** Data for analysis **
▬▬▬

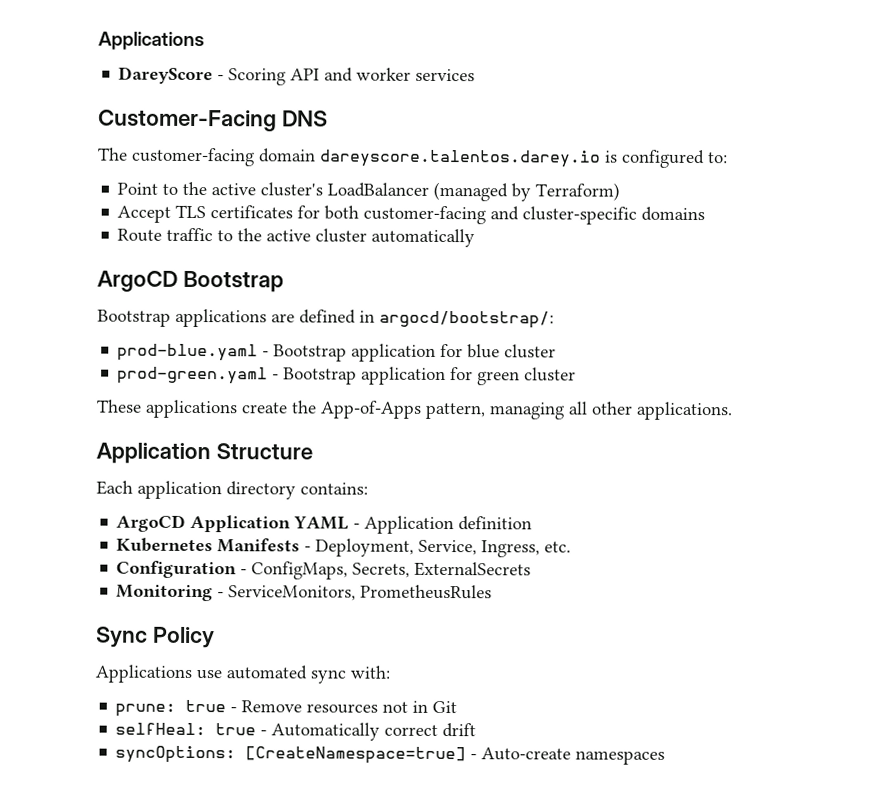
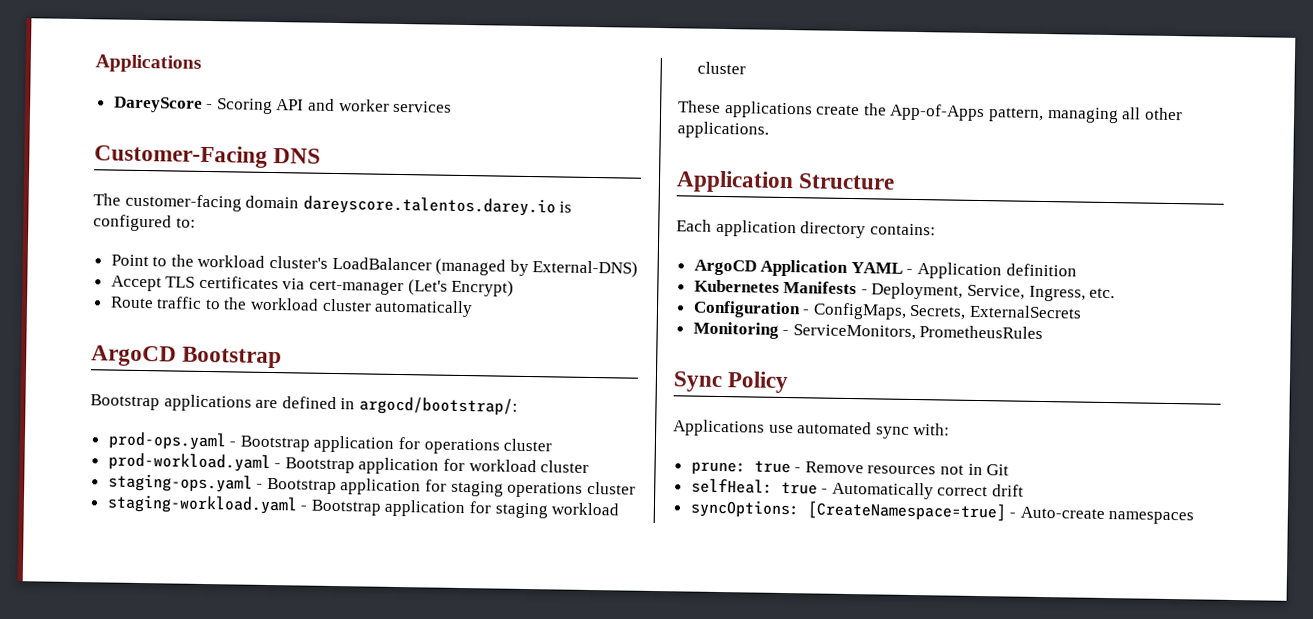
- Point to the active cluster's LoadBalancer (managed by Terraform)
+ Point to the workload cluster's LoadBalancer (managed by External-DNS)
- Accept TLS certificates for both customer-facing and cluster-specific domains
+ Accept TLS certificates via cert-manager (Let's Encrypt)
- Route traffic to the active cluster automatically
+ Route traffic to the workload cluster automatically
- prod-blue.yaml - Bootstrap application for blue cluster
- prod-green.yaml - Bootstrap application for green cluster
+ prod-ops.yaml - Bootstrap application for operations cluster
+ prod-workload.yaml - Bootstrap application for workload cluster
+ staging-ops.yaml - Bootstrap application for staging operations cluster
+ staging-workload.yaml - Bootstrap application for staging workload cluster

▬▬▬

** Task statement **
Filtering the entries above by the word "traffic", copy each line that matches.

** Response to the exercise **
- Route traffic to the active cluster automatically
+ Route traffic to the workload cluster automatically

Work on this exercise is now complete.